第10章 裁判と約束
更紗は畳に血が落ちないよう反対の腕の隊服で受けながら、禰豆子の前へ血の流れる腕を差し出す。
「禰豆子さん、貴女自身で証明してください。人を襲ったことはない、これからも襲うことはないと」
言葉を理解はしているのか、禰豆子は更紗の顔を見つめ必死に耳を傾けているように見えた。
だが実弥に複数回刺され血を多く流した影響か、激しい飢餓状態に陥っており呼吸も荒く唾液も止まる様子はない。
そのままの状態で禰豆子は木箱から1歩足を踏み出し、食料を欲している幼子のように両手を更紗へと伸ばした。

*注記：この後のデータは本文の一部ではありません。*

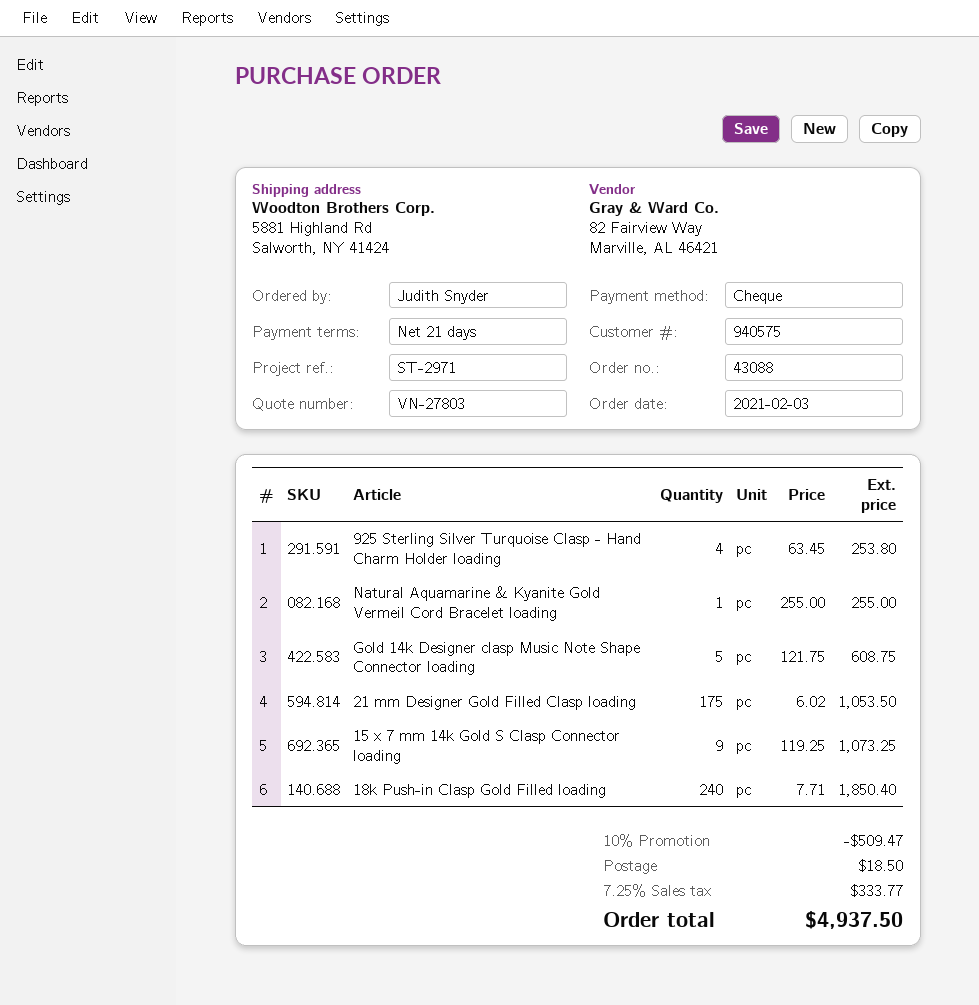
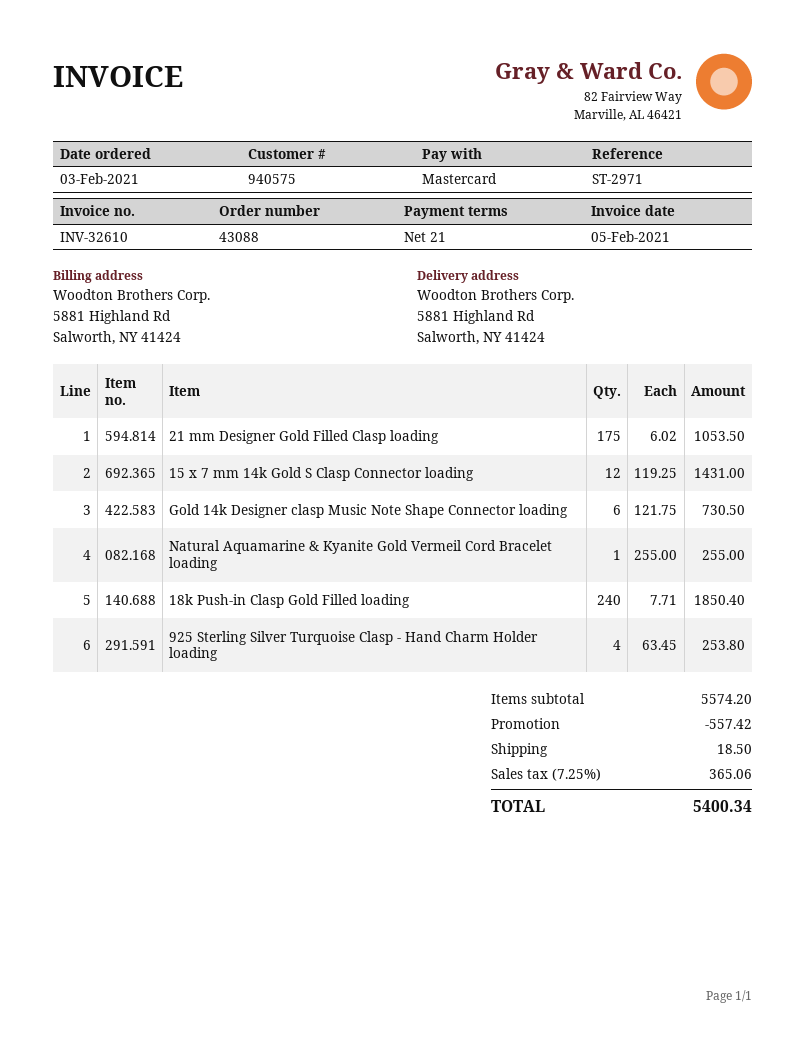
payment method: cheque -> Mastercard
Gold 14k Designer clasp Music Note Shape Connector loading: 5 x 121.75 = 608.75 -> 6 x 121.75 = 730.50
15 x 7 mm 14k Gold S Clasp Connector loading: 9 x 119.25 = 1073.25 -> 12 x 119.25 = 1431.00
discount: 509.47 -> 557.42
tax: 7.25% = 333.77 -> 7.25% = 365.06
total: 4937.50 -> 5400.34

鋭い爪で更紗の腕に少しでも傷を付けてしまっては、禰豆子の命も手紙に名を連ねた3人の命もなくなる。
それを理解しているが、ここで腕は引けない。
自ら証明させるために出たのだから、庇うような真似は許されない。
嫌な汗が背中を伝った時、庭の方から大きな声が届いた。
「禰豆子、頑張れ!更紗を傷つけちゃ駄目だ!頑張ってくれ!」
炭治郎の声だ。
禰豆子は即座に反応し瞳に兄の姿を映すと、伸ばしていた手の動きを止めた。
そうして何かを思い出したかのように目を見開き、下ろした手で羽織の裾をギュッと掴む。